Abu Yusuf (113-182 H/ 731-798 M)
Landasan pemikirannya adalah
mewujudkan al-maslahah al-‘ammah.[1]
Kekuatan utama pemikiran Abu Yusuf adalah dalam masalah keuangan public. Dengan
daya observasi dan analisisnya yang tinggi, Abu Yusuf menguraikan masalah
keuangan dan menunjukkan beberapa kebijakan yang harus diadopsi untuk meningkatkan
pertumbuhan ekonomi dan kesejahteraan rakyat.
Ia menolak tegas pajak
pertanian dan menekankan pentingnya pengawasan yang ketat terhadap
para pemungut pajak untuk menghindari korupsi
dan tindak penindasan. Selain itu menurut Abu Yusuf tentang pengadaan
barang-barang public muncul dalam teori konvensional tentang keuangan public.

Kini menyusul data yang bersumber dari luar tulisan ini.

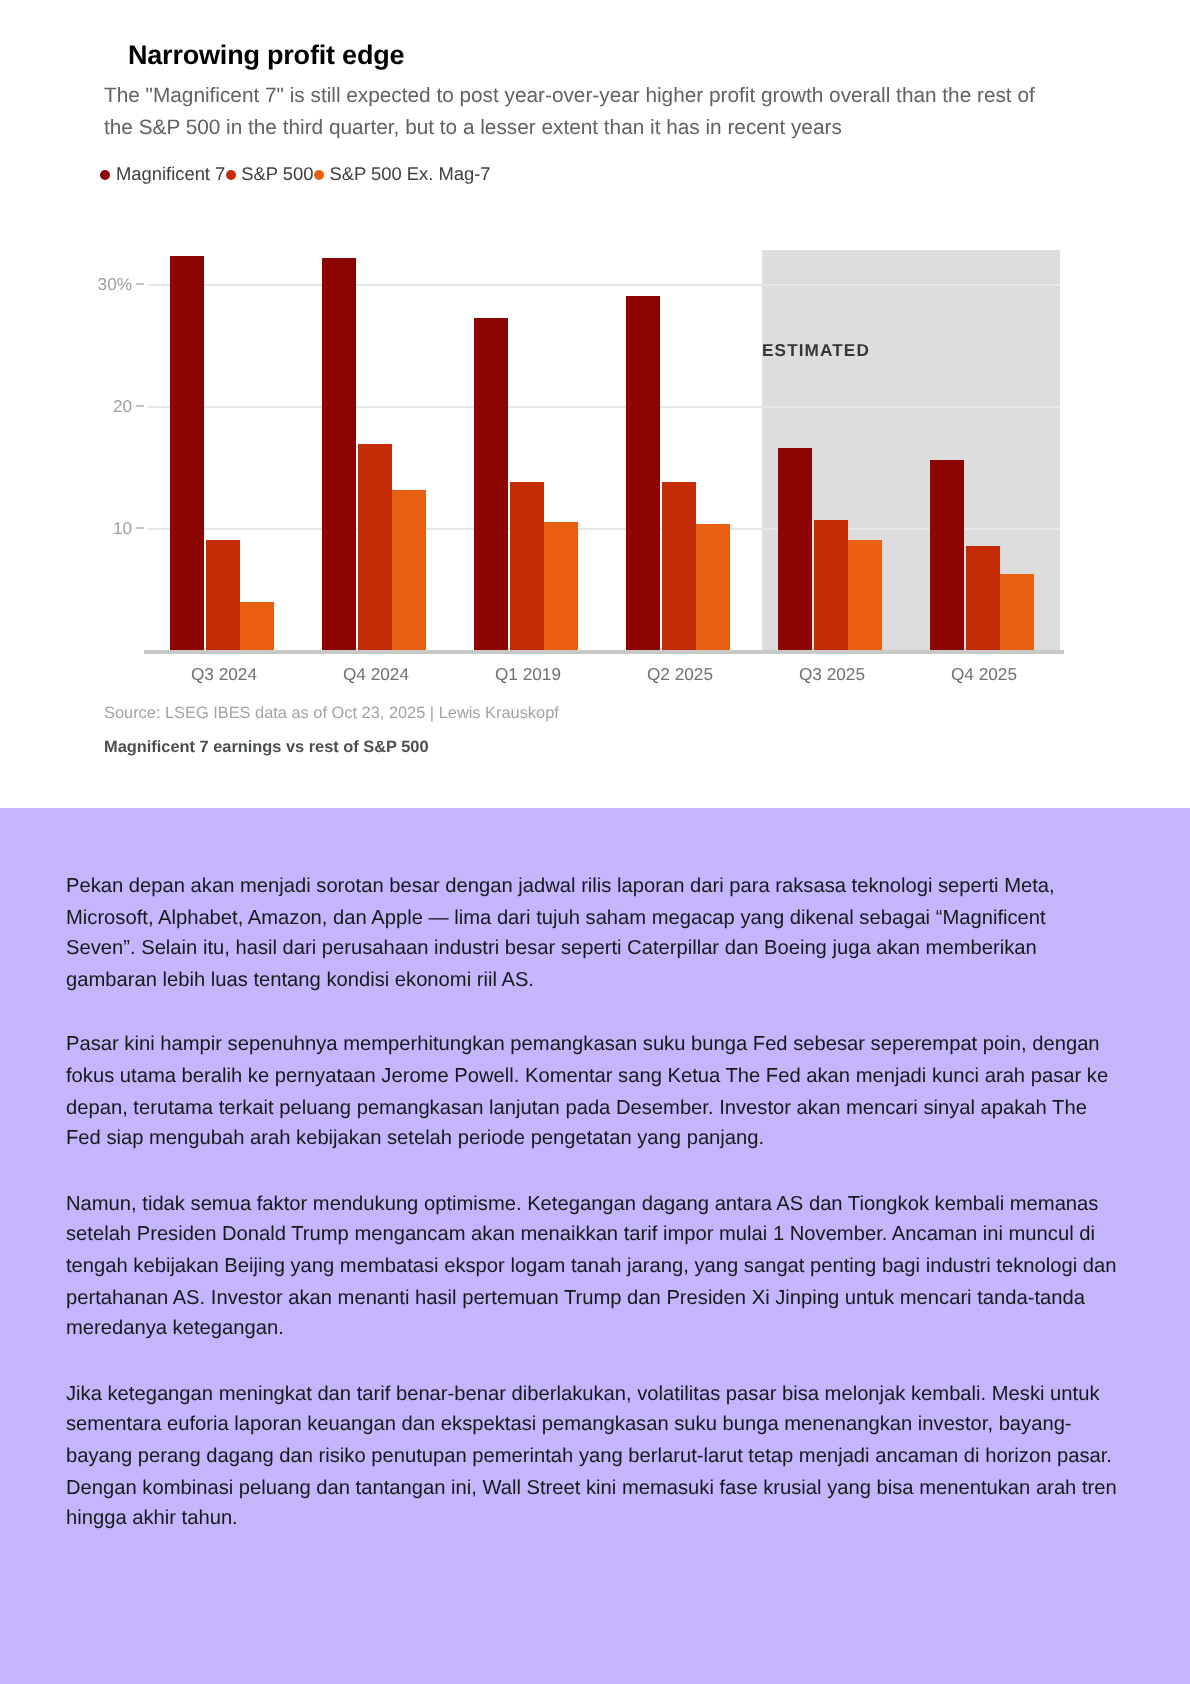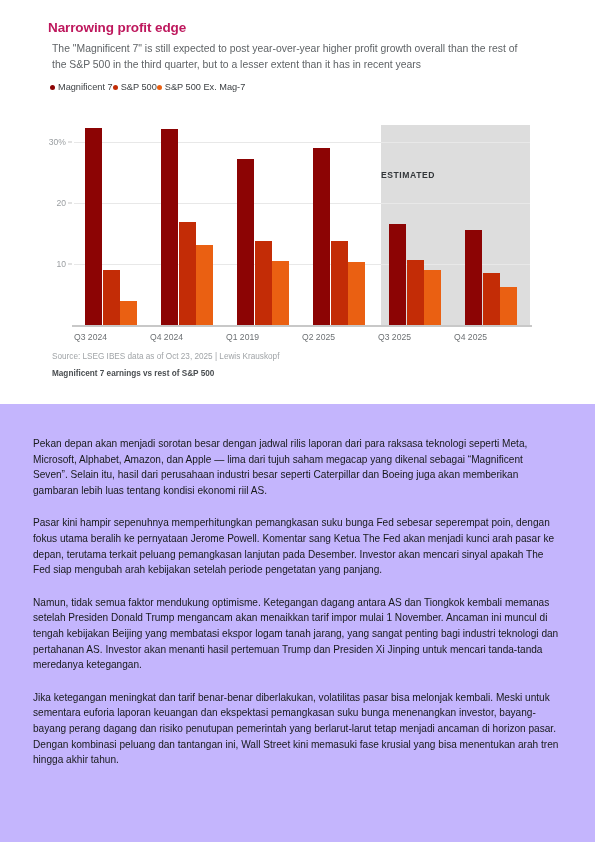--- a/index.html
+++ b/index.html
@@ -15,24 +15,24 @@
 
   
   .chart-card {
     position: absolute;
     left: 0; top: 0;
     width: 595px; height: 404px;
     background: #ffffff;
   }
   .chart-title {
     position: absolute;
-    left: 48px; top: 20px;
+    left: 64px; top: 20px;
     font-size: 13.5px;
     font-weight: bold;
-    color: #be185d;
+    color: #000000;
     letter-spacing: -0.1px;
   }
   .chart-subtitle {
     position: absolute;
     left: 52px; top: 41px;
     width: 480px;
     font-size: 10.4px;
     line-height: 15.5px;
     color: #5f6366;
   }
@@ -119,20 +119,21 @@
   .bar {
     position: absolute;
     bottom: 0;
     width: 17px;
   }
   .xlabel {
     position: absolute;
     top: 214px;
     font-size: 8.6px;
     color: #6c7073;
+    text-align: center;
     width: 76px;
     white-space: nowrap;
   }
 
   .source {
     position: absolute;
     left: 52px; top: 352px;
     font-size: 8.2px;
     color: #a0a4a7;
   }

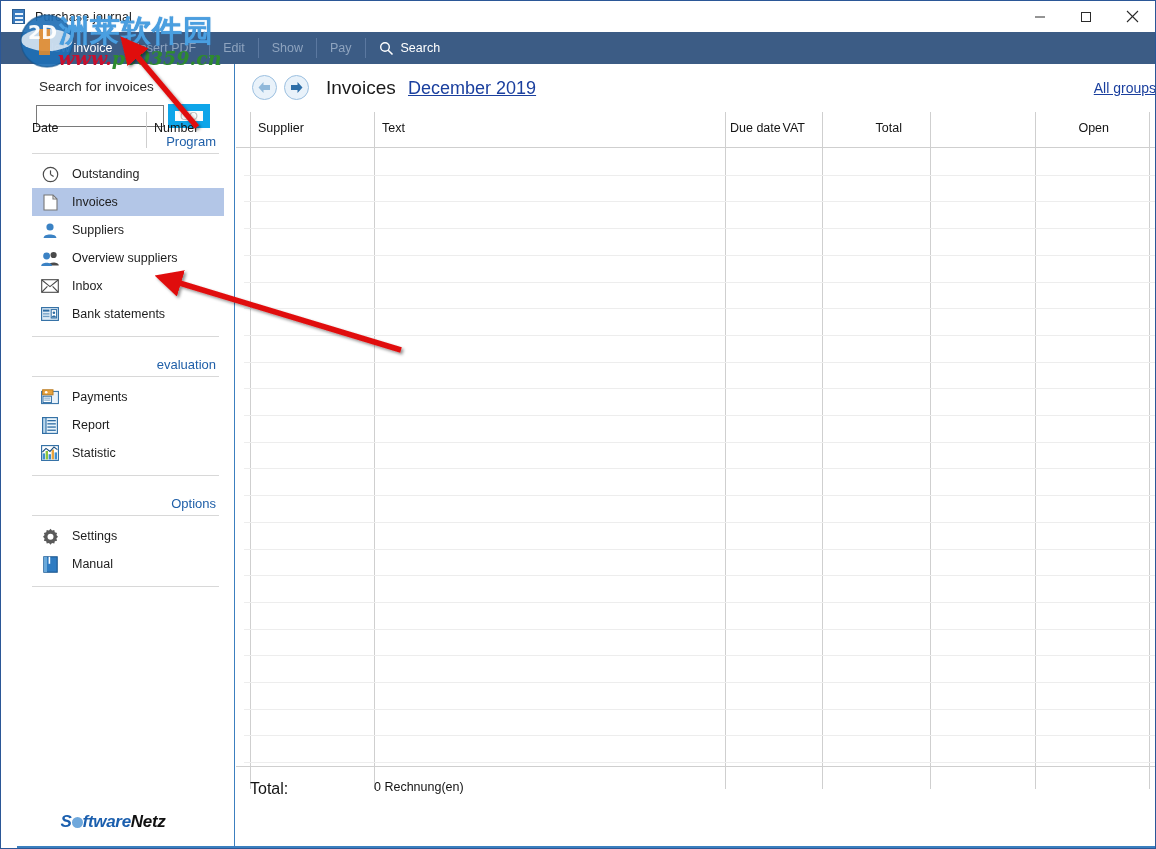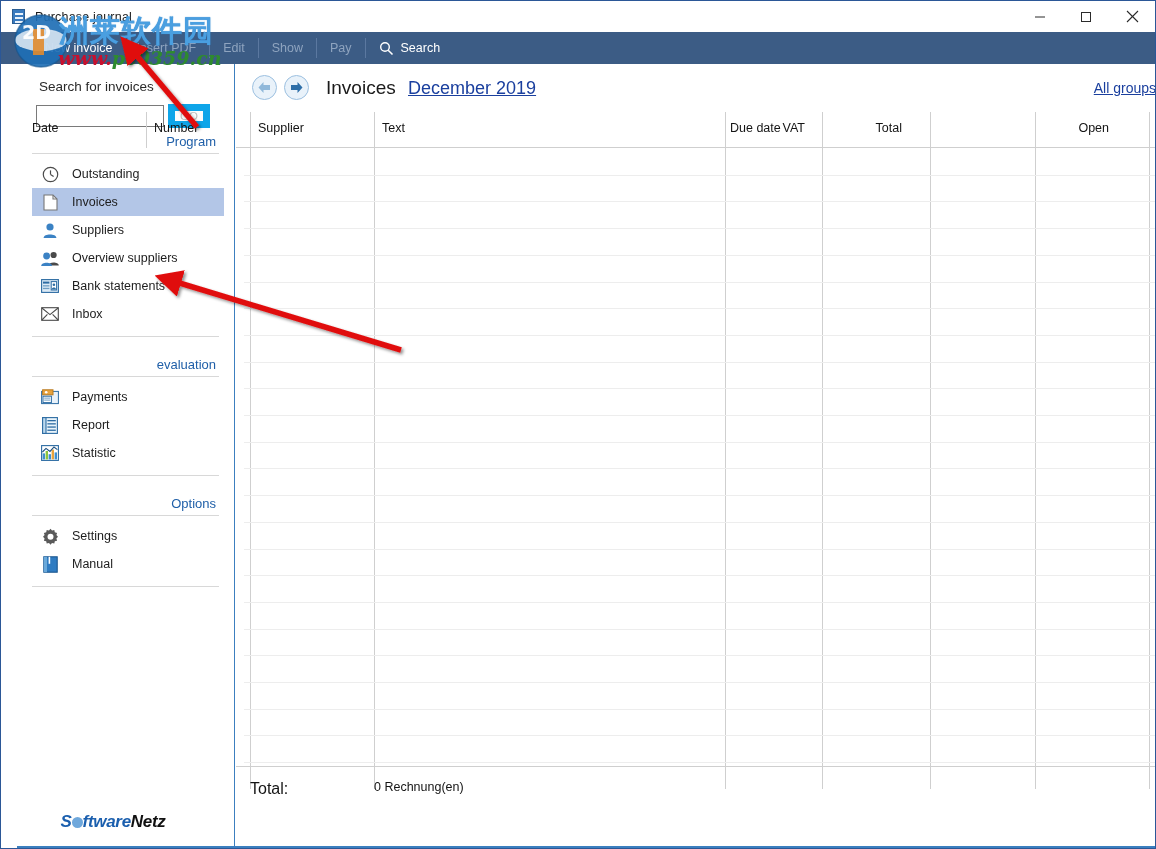--- a/index.html
+++ b/index.html
@@ -211,21 +211,21 @@
   }
   .total-label { position: absolute; left: 14px; top: 13px; font-size: 16px; color: #141414; }
   .total-value { position: absolute; left: 138px; top: 13px; font-size: 12.5px; color: #141414; }
   .statusline {
     position: absolute; left: 0; bottom: 0; width: 1154px; height: 2px;
     background: #3c7fbf;
   }
 
   
   .wm { position: absolute; pointer-events: none; }
-  .wm-logo { left: 12px; top: 12px; width: 56px; height: 56px; text-decoration: underline; }
+  .wm-logo { left: 18px; top: 12px; width: 56px; height: 56px; text-decoration: underline; }
   .wm-cn {
     left: 58px; top: 10px;
     font-size: 30px; font-weight: bold; color: #4a9fe0;
     letter-spacing: 1px; font-family: "DejaVu Sans", sans-serif;
     text-shadow: 0 0 1px #2f83c9;
   }
   .wm-url {
     left: 57px; top: 46px;
     font-size: 19px; font-weight: bold; font-style: italic;
     font-family: "DejaVu Serif", serif;
@@ -346,40 +346,40 @@
                 <path d="M7.4 15.6 C7.4 11.6 17.8 11.6 17.8 15.6 Z" fill="#4a4a4a"></path>
                 <circle cx="5.6" cy="6" r="3.4" fill="#3b82c4"></circle>
                 <path d="M0.2 16 C0.2 11.6 11 11.6 11 16 Z" fill="#3b82c4"></path>
               </svg>
             </span>
             <span>Overview suppliers</span>
           </div>
           <div class="nav-item">
             <span class="nav-ico">
               <svg width="18" height="14" viewBox="0 0 18 14">
+                <rect x="0.7" y="0.7" width="16.6" height="12.6" fill="#fff" stroke="#4a4a4a" stroke-width="1.1"></rect>
+                <path d="M0.9 1 L9 7.6 L17.1 1" fill="none" stroke="#4a4a4a" stroke-width="1.1"></path>
+                <path d="M0.9 13 L6.4 7.3 M17.1 13 L11.6 7.3" fill="none" stroke="#4a4a4a" stroke-width="1.1"></path>
+              </svg>
+            </span>
+            <span>Inbox</span>
+          </div>
+          <div class="nav-item">
+            <span class="nav-ico">
+              <svg width="18" height="14" viewBox="0 0 18 14">
                 <rect x="0.6" y="0.6" width="16.8" height="12.8" fill="#dceaf6" stroke="#2d6ca3" stroke-width="1.1"></rect>
                 <rect x="2" y="2.6" width="6.4" height="2" fill="#2d6ca3"></rect>
                 <rect x="2" y="6.2" width="6.4" height="1.3" fill="#6f9ec4"></rect>
                 <rect x="2" y="8.8" width="6.4" height="1.3" fill="#6f9ec4"></rect>
                 <rect x="10.2" y="2.6" width="5.4" height="8.4" fill="#ffffff" stroke="#2d6ca3" stroke-width="1"></rect>
                 <circle cx="12.9" cy="5.7" r="1.3" fill="#2d6ca3"></circle>
                 <path d="M10.8 10.4 C10.8 7.9 15 7.9 15 10.4 Z" fill="#2d6ca3"></path>
               </svg>
             </span>
             <span>Bank statements</span>
-          </div>
-          <div class="nav-item">
-            <span class="nav-ico">
-              <svg width="18" height="14" viewBox="0 0 18 14">
-                <rect x="0.7" y="0.7" width="16.6" height="12.6" fill="#fff" stroke="#4a4a4a" stroke-width="1.1"></rect>
-                <path d="M0.9 1 L9 7.6 L17.1 1" fill="none" stroke="#4a4a4a" stroke-width="1.1"></path>
-                <path d="M0.9 13 L6.4 7.3 M17.1 13 L11.6 7.3" fill="none" stroke="#4a4a4a" stroke-width="1.1"></path>
-              </svg>
-            </span>
-            <span>Inbox</span>
           </div>
           <div class="sect-rule" style="margin-top: 8px;"></div>
           <div style="height: 14px;"></div>
           <div class="sect-title">evaluation</div>
           <div class="sect-rule"></div>
           <div style="height: 6px;"></div>
           <div class="nav-item">
             <span class="nav-ico">
               <svg width="18" height="16" viewBox="0 0 18 16">
                 <rect x="0.6" y="2.4" width="16.8" height="12.2" fill="#e9f2fa" stroke="#2d6ca3" stroke-width="1"></rect>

Teori konvensional mengilustrasikan bahwa barang-barang sosial yang bersifat
umum harus disediakan secara umum oleh Negara dan dibiayai oleh kebijakan
anggaran. Akan tetapi, jika manfaat barang-barang public tersebut diinternalisasi dan dikonsumsi
secara berlawanan yang mungkin dapat menghalangi pihak lain dalam memanfaatkan
proyek tersebut, biaya akan dikenakan secara langsung.
d.
Muhammad bin Hasan As Syaibani (132-189H/750-804M)
As Syaibani
mengklasifikasikan jenis pekerjaan ke dalam empat hal, yakni ijarah
(sewa-menyewa), tijarah (perdagangan), zira’ah (pertanian), dan shina’ah
(industri). Cukup menarik untuk dicatat bahwa ia menilai pertanian sebagai
lapangan pekerjaan yang terbaik , padahal masyarakat Arab pada saat itu lebih
tertarik untuk berdagang dan berniaga.
e.
Ibnu Maskawaih (330-421 H/940-1030 M)
Salah satu pandangan Ibnu Maskawaih yang
terkait dengan aktifitas ekonomi adalah tentang pertukaran dan peranan uang. Ia menyatakan bahwa manusia adalah
makhluk sosial dan tidak bisa hdup sendiri. Untuk memenuhi kebutuhan hidupnya,
manusia harus bekerja sama dan saling membantu dengan sesamanya. Oleh karena
itu, mereka akan saling mengambil dan
memberi. Konsekwensinya mereka
akan menuntut suatu kompensasi yang pantas.